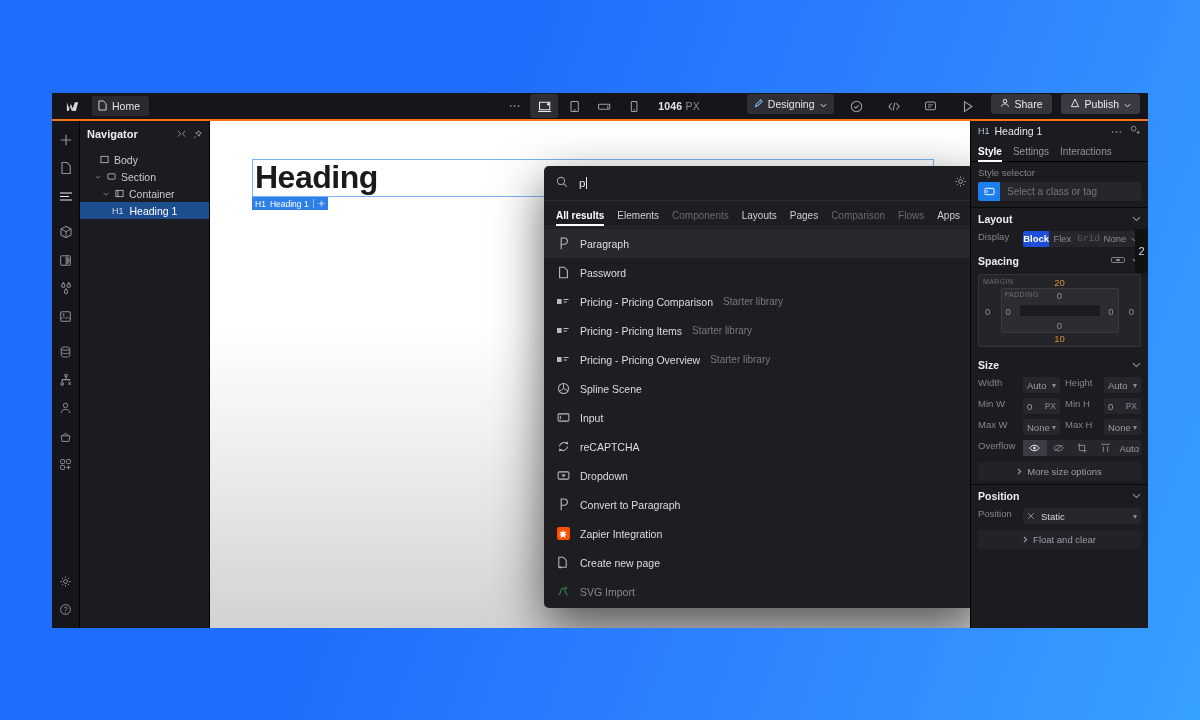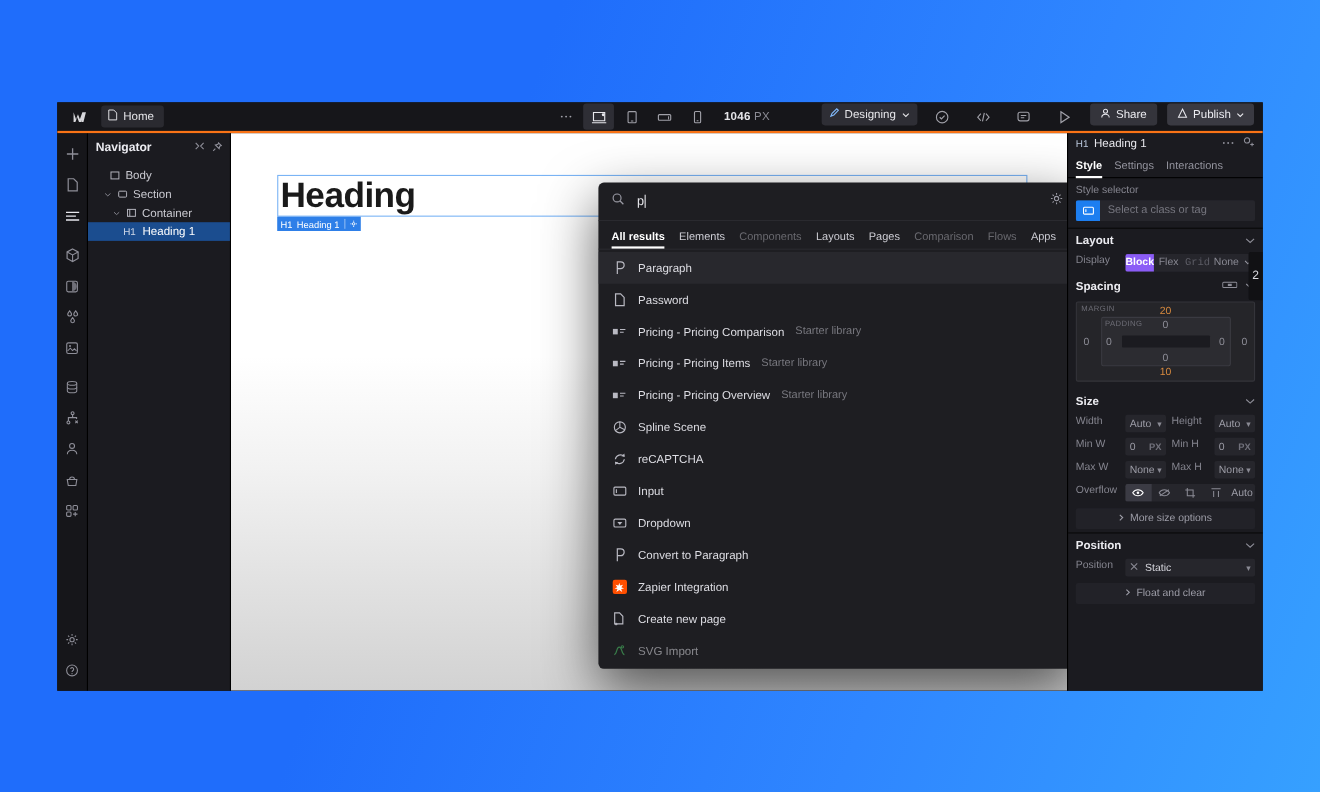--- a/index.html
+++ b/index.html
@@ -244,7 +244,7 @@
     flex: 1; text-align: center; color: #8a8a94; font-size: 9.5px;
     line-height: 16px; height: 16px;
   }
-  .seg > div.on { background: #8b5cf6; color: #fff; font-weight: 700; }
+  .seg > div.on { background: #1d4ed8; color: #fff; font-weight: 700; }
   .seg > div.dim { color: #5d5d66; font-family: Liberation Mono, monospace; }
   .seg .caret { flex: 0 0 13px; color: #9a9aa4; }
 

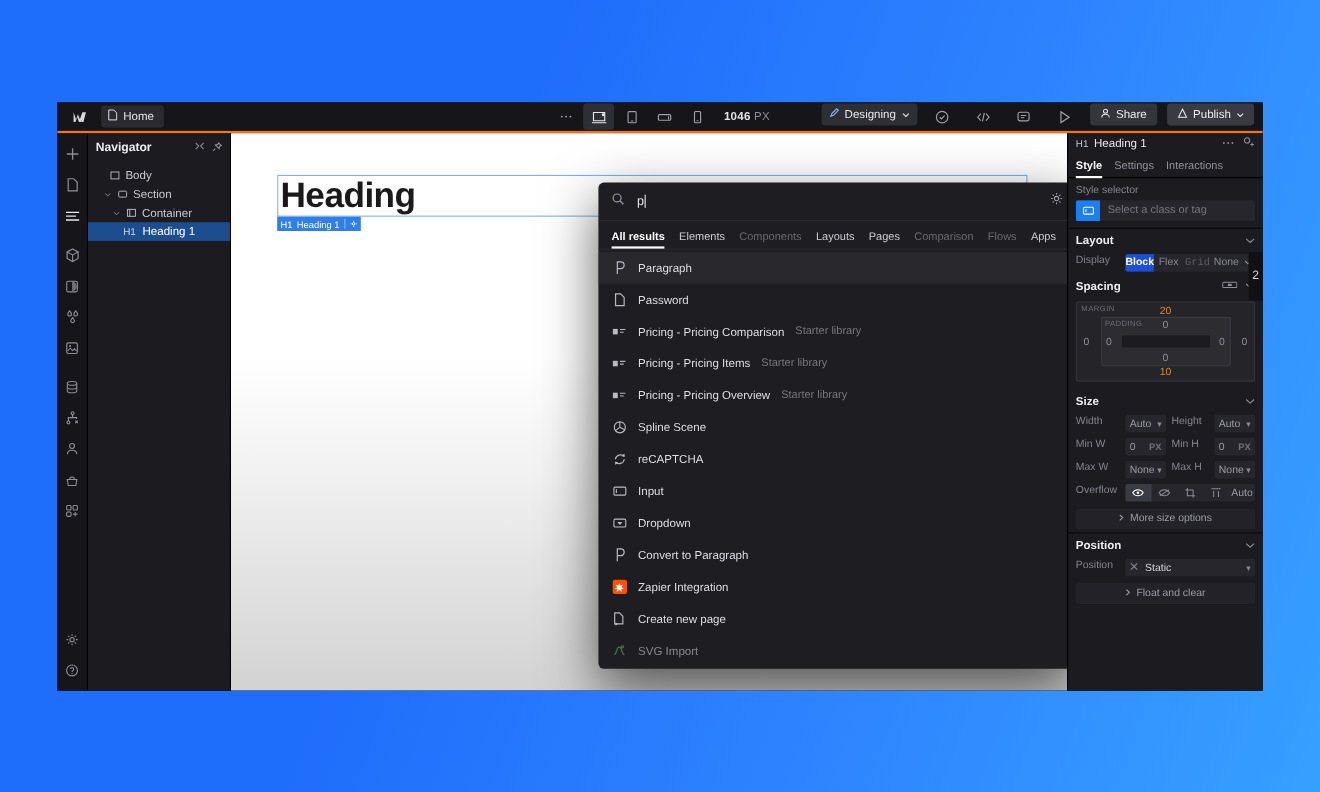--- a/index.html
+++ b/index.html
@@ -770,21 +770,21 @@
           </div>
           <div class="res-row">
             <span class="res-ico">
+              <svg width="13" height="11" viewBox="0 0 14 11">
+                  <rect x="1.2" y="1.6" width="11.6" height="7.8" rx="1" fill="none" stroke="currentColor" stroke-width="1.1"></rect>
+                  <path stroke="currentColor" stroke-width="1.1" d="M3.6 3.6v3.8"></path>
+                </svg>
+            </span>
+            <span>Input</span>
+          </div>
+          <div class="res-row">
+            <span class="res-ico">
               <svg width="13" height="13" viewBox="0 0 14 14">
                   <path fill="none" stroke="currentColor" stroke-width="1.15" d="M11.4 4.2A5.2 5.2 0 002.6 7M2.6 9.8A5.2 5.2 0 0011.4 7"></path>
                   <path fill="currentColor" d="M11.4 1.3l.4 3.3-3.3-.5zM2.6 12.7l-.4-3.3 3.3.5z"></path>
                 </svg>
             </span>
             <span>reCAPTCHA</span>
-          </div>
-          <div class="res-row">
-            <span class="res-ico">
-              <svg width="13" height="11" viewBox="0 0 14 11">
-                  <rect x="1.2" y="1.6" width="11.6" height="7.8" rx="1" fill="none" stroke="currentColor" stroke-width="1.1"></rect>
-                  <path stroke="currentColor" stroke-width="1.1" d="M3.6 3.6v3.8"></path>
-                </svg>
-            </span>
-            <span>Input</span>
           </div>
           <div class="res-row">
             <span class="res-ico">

● **Task requirements**:
Transcribe the listing exactly; omit all images.

● **Result of this exercise**:
--- a/index.html
+++ b/index.html
@@ -244,7 +244,7 @@
     flex: 1; text-align: center; color: #8a8a94; font-size: 9.5px;
     line-height: 16px; height: 16px;
   }
-  .seg > div.on { background: #8b5cf6; color: #fff; font-weight: 700; }
+  .seg > div.on { background: #1d4ed8; color: #fff; font-weight: 700; }
   .seg > div.dim { color: #5d5d66; font-family: Liberation Mono, monospace; }
   .seg .caret { flex: 0 0 13px; color: #9a9aa4; }
 

--- a/index.html
+++ b/index.html
@@ -770,21 +770,21 @@
           </div>
           <div class="res-row">
             <span class="res-ico">
+              <svg width="13" height="11" viewBox="0 0 14 11">
+                  <rect x="1.2" y="1.6" width="11.6" height="7.8" rx="1" fill="none" stroke="currentColor" stroke-width="1.1"></rect>
+                  <path stroke="currentColor" stroke-width="1.1" d="M3.6 3.6v3.8"></path>
+                </svg>
+            </span>
+            <span>Input</span>
+          </div>
+          <div class="res-row">
+            <span class="res-ico">
               <svg width="13" height="13" viewBox="0 0 14 14">
                   <path fill="none" stroke="currentColor" stroke-width="1.15" d="M11.4 4.2A5.2 5.2 0 002.6 7M2.6 9.8A5.2 5.2 0 0011.4 7"></path>
                   <path fill="currentColor" d="M11.4 1.3l.4 3.3-3.3-.5zM2.6 12.7l-.4-3.3 3.3.5z"></path>
                 </svg>
             </span>
             <span>reCAPTCHA</span>
-          </div>
-          <div class="res-row">
-            <span class="res-ico">
-              <svg width="13" height="11" viewBox="0 0 14 11">
-                  <rect x="1.2" y="1.6" width="11.6" height="7.8" rx="1" fill="none" stroke="currentColor" stroke-width="1.1"></rect>
-                  <path stroke="currentColor" stroke-width="1.1" d="M3.6 3.6v3.8"></path>
-                </svg>
-            </span>
-            <span>Input</span>
           </div>
           <div class="res-row">
             <span class="res-ico">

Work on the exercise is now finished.